One summer evening when I was 16, my father’s sailboat vanished. I had just returned from getting hamburgers with my younger siblings. In high spirits, we ran out to the front lawn to summon him back from a short sail for the party he and my mother were hosting that evening. The horizon was empty.

A chill froze our hearts for a moment. Then my brother screamed and we followed, racing into the whaler. In seconds we were charging into the chop, sick with terror. We knew all too well what happened when small craft left our bay and entered the currents of the Niagara River. Clutching the sides of the motor boat, our watering eyes stared ahead, desperate for signs of life. Far off, we caught sight of the familiar sail, propelling towards the Falls. If Dad reached the Peace Bridge, he would be unstoppable.

* * * * *

In one of the great Gospel stories, the apostles are wakened from sleep by a storm swamping their boat. They rouse Jesus in terror, begging him to save them. The story tells us that, as he so often did, Jesus calmed the tumult and resolved the threat. But on this occasion, he also chided them. “Why are you fearful, oh you of little faith?”

Most of what I understand about faith, and the presence of God in the world, I learned from my father. And much of this can be summed up in the story of that evening.
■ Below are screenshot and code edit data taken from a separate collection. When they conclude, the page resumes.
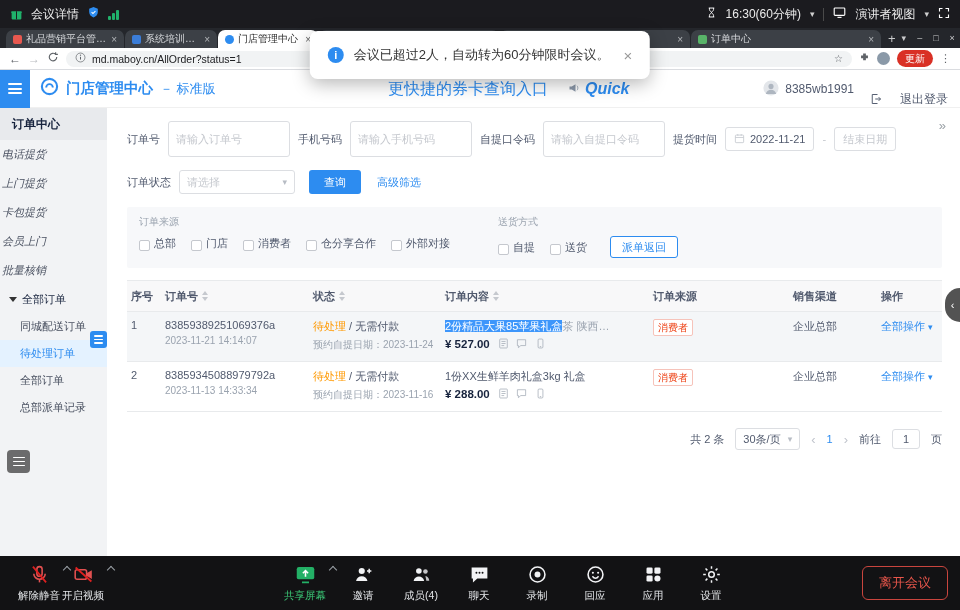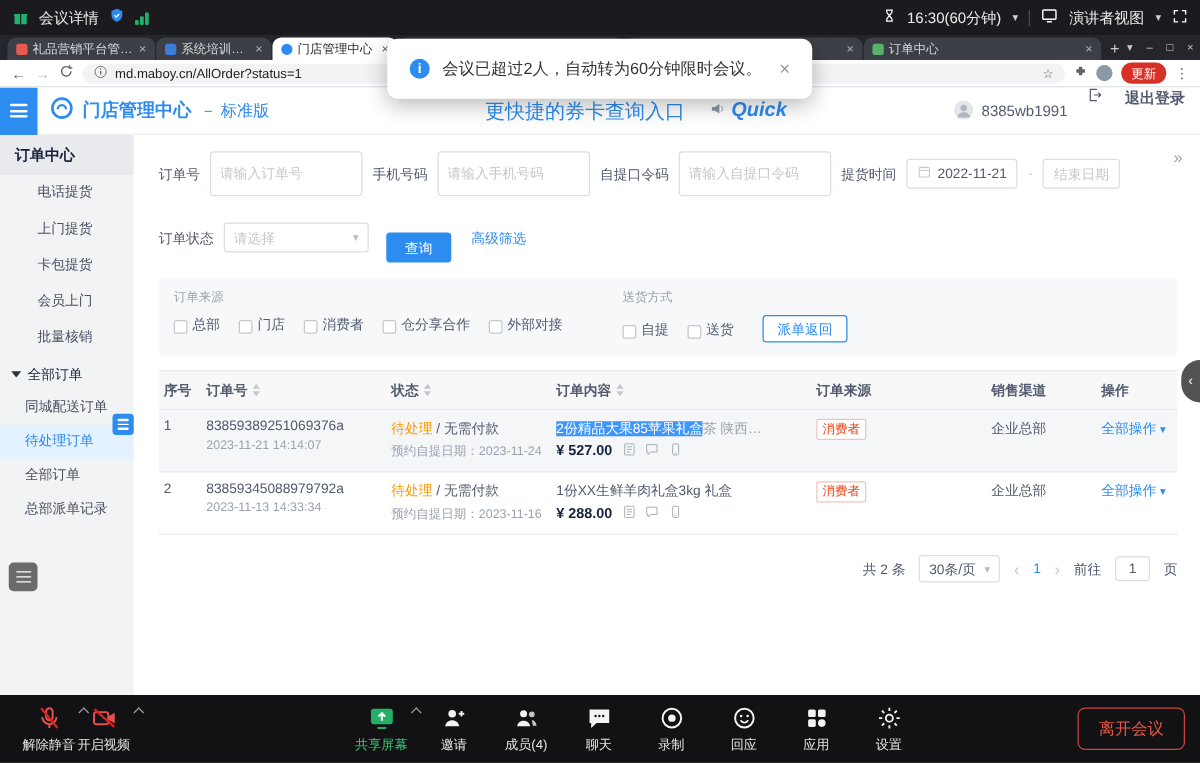"退出登录" .hdr-logout { align-items: flex-start -> flex-end; font-weight: bold -> none }
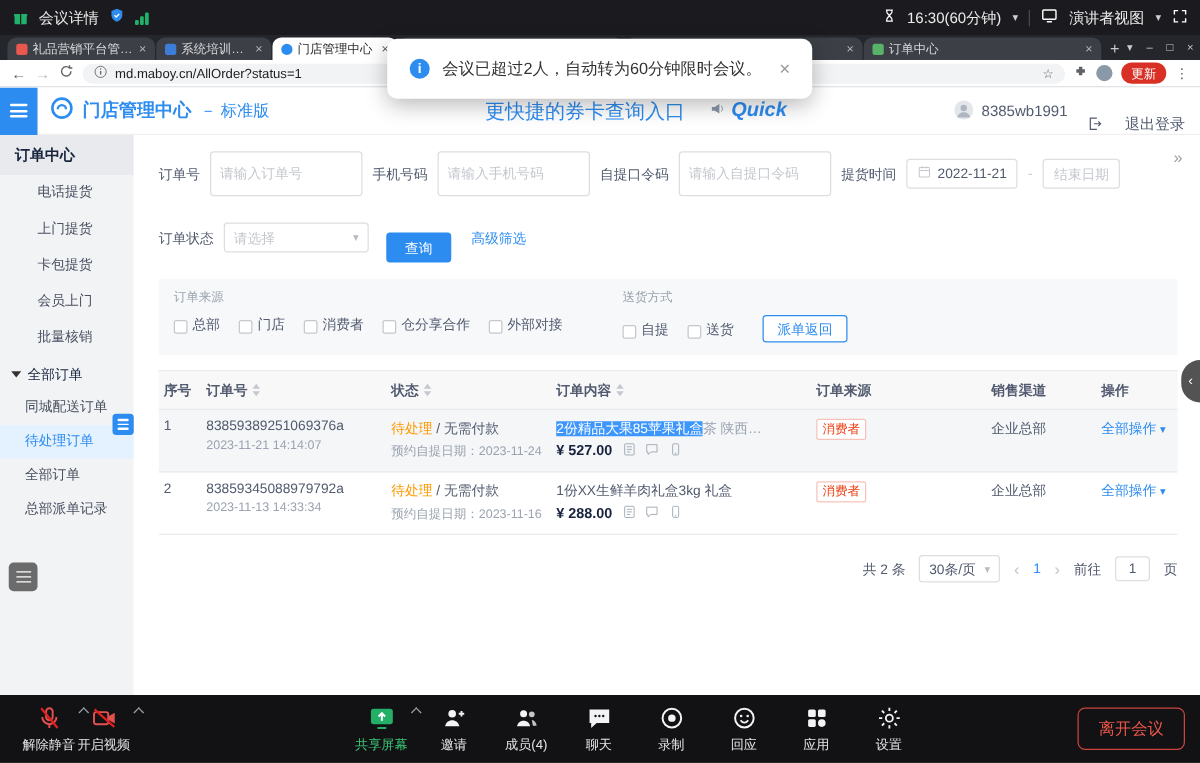"电话提货" .sb-item { font-style: none -> italic; padding-left: 30px -> 2px }
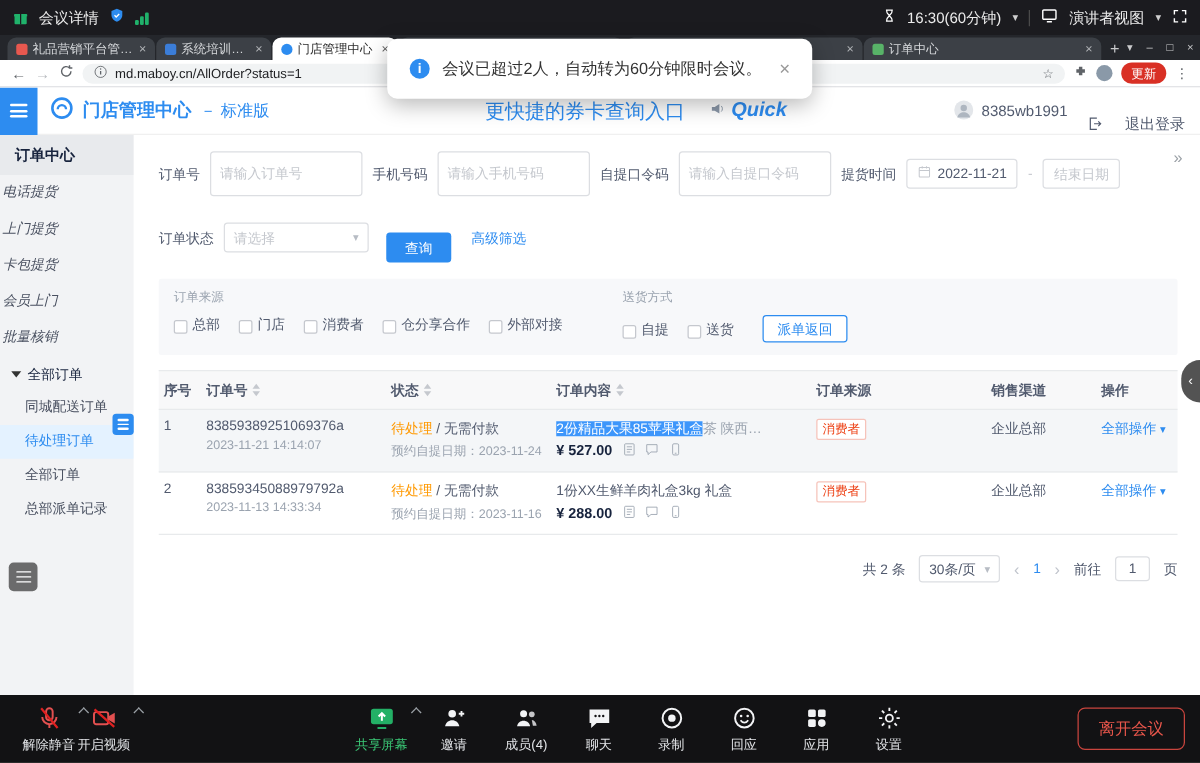"查询" .btn-primary { margin-top: 16px -> none }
By the time I was born, my father had suffered a numbing loss. When he was 16, his beloved older brother died in a plane crash returning from his service in the Pacific war, the casualty of a carelessly overloaded plane. Later, he worried alongside my mother through the years of raising a daughter with a serious heart condition. He lost a son to a violent death.

My father always told us that if my mother predeceased him, he would join the priesthood. Instead, he reveled in the company of his six children, enjoyed a bawdy joke and a good Old Fashioned. An ebullient man, he saw absolutely no contradiction between the call to serve God in a rectory or at the head of a raucous family’s table. Life was infinitely meaningful to my father. Even the unexpected was holy. The first duty towards this holiness was to stay awake to it. The second, to serve and gladden it for others.

I studied his patience with the mentally-ill neighbor who invariably sought him out at dinnertime, his gentle devotion to our Down Syndrome aunt. He was forever seeing the possibilities, no matter how deeply disguised. He believed that affirming such possibility mattered. It mattered to him as an individual, and to the world’s story. And I observed the way he bowed his head in prayer after Communion every Sunday of his life, moments that were the ballast of a life filled with uneven weather.

* * * * *

When I left home, I congratulated myself on having escaped the sentimentality of rosaries and novenas, the superstitions of prayer. Sunday mornings were absorbed in the sacrament of The New York Times. I had to experience the fragility of my own small boat in order to learn that faith is the least sentimental option there is.

In my 30s, I spent time with the homeless, people with no moorings save the kindness of strangers. Listening to them, I was humbled by how easy it is to recoil from lostness. We want someone else to fix it. We write a check and return to our favorite narcotics: ambition, security, materialism. I saw that when we run from the vulnerable, we contribute to a sense of cosmic absence that only intensifies the netherworld in which they exist, on the thin edge of isolation and emptiness.

This was when I remembered my father — his patience, humor, hospitality, and selflessness. Slowly I came to understand that his faith was not a matter of a happy disposition. It was a choice, an attitude, a way of life.

My father taught me that faith is waking up in the boat and asking if we have the courage to choose something bigger and riskier than our fears or self-absorption. It is an act of radical participation — what the British mystic Evelyn Underhill called “a total consecration to the interests of the Real.” My father knew that something holy and powerful comes alive in us when we begin a conversation with the possible — when despite the heavy weather, we refuse to bail.

* * * * *

That life-changing night on the Niagara River, we finally gained on the boat, children in a tossing storm of fear, rage at his recklessness, and unspeakable relief.

At the sight of us, my father beamed. Not for an instance did he reveal the fear he may have entertained if we hadn’t set out when we did. His hand released the useless rudder and he waved. “Hi, kids!”

In time, he faced a storm he couldn’t subdue. I can’t know the conversation he had with God as he lay dying at the age of 68 as metastatic cancer invaded his brain. But I remember his gift to me, the lesson that I learn anew every day: The only viable option is to stay awake to the possible, even in the midst of the chaos that crosses our lives.

Once you know the deal, you begin to load your boat with whatever you can find for ballast – fellow travelers, prayers, stories. We need one another’s stories more than we need almost anything on earth, I think: Stories of struggle and those brief blasts of clairvoyance that help us find our way. They enable us to lift one another up, to calm the waters, and cross those rapids of confusion, illusion, and despair that can overwhelm us on the sunniest of days.

This is what my father taught me, that night on the river. Stay awake and practice love. Everything is possible.